*WHAT YOU NEED TO DO*. Only one span of the listing below should come back. It runs from the line with "invoice number: RE20259956 -> RE20259596" through the line with "Arkoreal Jalea Abeja", and each of its lines must be reproduced exactly.

*PROVIDED ENTRIES*.
__________________________________________________

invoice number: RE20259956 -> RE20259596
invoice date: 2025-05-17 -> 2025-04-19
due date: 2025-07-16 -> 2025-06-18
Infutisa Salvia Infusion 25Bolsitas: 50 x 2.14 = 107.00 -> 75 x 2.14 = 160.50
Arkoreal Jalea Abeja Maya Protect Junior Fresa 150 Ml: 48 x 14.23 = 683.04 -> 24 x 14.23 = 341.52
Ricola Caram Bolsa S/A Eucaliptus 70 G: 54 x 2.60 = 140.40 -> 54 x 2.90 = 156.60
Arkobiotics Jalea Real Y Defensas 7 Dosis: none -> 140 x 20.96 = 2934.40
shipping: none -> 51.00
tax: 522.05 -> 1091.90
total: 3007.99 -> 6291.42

__________________________________________________

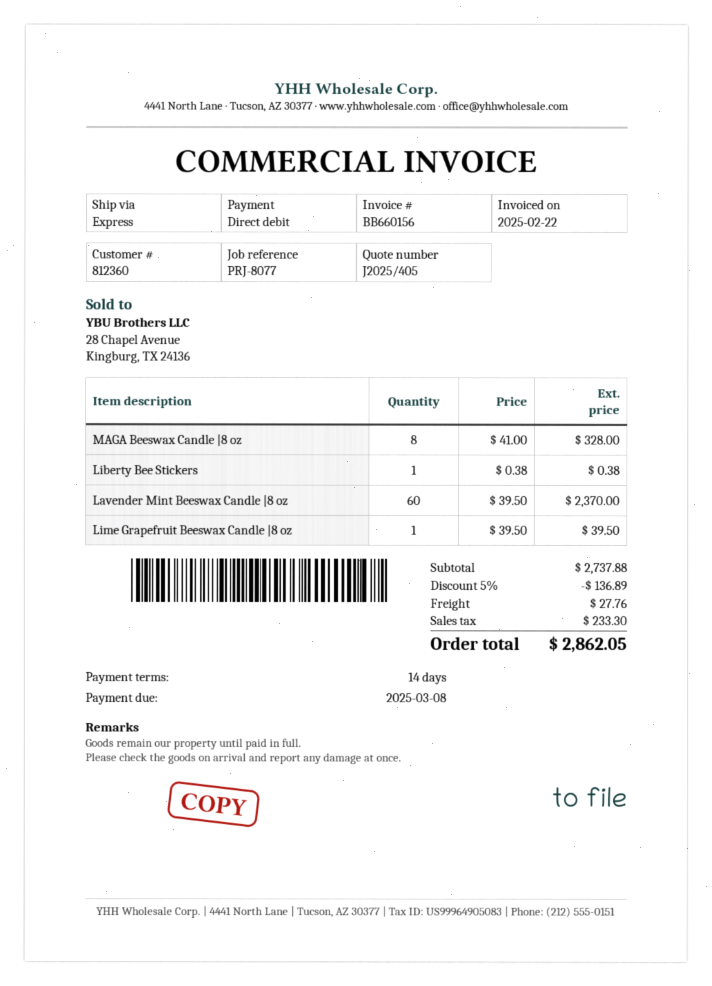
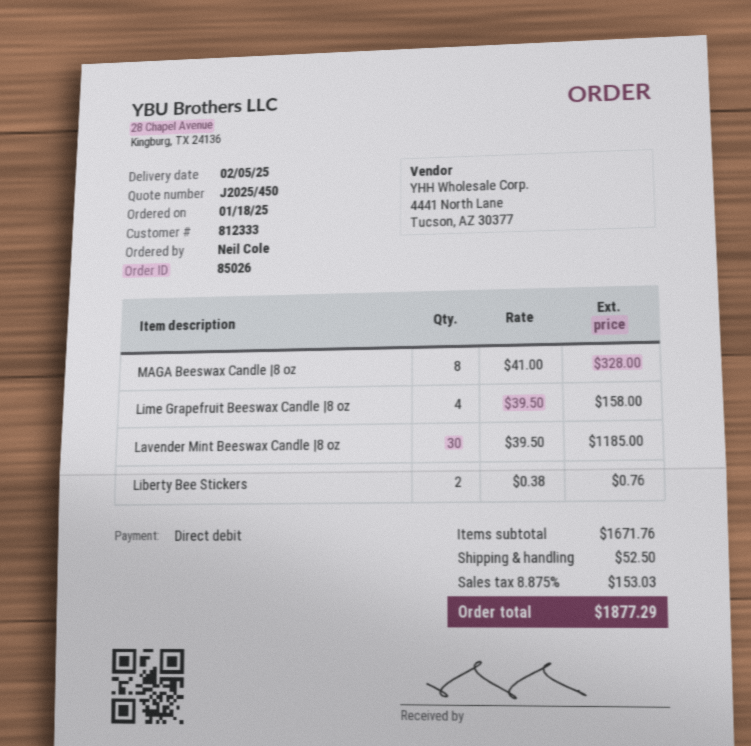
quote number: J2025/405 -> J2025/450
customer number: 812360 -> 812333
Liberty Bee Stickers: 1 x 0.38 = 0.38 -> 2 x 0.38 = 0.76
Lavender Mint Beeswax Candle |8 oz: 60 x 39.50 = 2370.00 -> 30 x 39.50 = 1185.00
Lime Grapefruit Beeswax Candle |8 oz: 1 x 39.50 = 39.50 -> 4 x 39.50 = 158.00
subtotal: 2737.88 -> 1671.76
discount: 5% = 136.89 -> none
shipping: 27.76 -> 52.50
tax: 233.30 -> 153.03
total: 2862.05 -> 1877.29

__________________________________________________

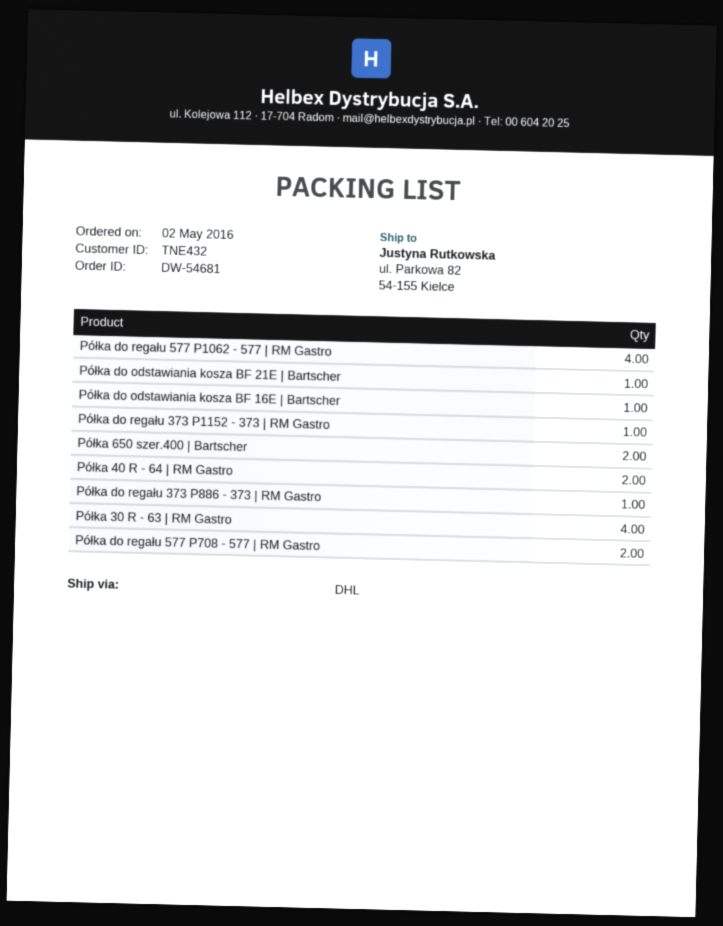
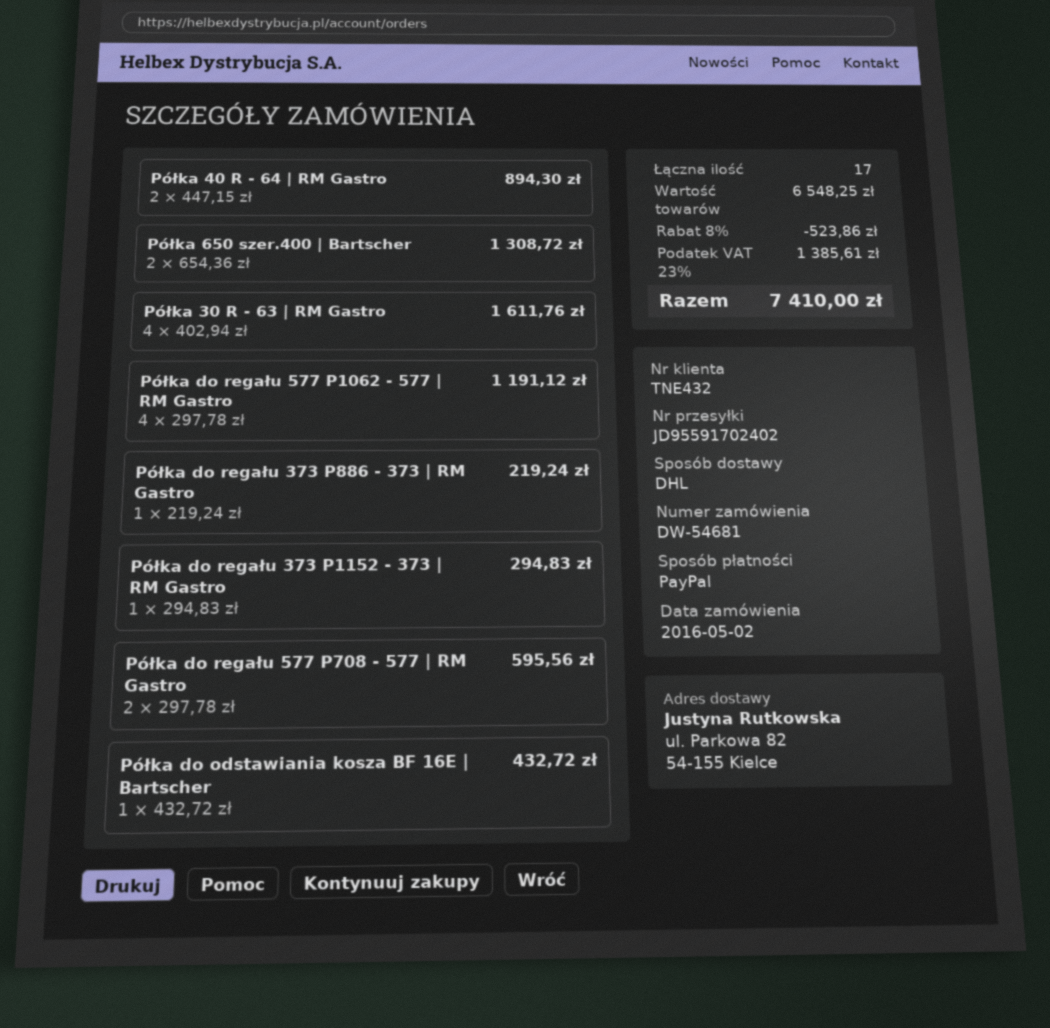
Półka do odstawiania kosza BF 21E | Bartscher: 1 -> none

__________________________________________________

*ANSWER SPACE*.
invoice number: RE20259956 -> RE20259596
invoice date: 2025-05-17 -> 2025-04-19
due date: 2025-07-16 -> 2025-06-18
Infutisa Salvia Infusion 25Bolsitas: 50 x 2.14 = 107.00 -> 75 x 2.14 = 160.50
Arkoreal Jalea Abeja Maya Protect Junior Fresa 150 Ml: 48 x 14.23 = 683.04 -> 24 x 14.23 = 341.52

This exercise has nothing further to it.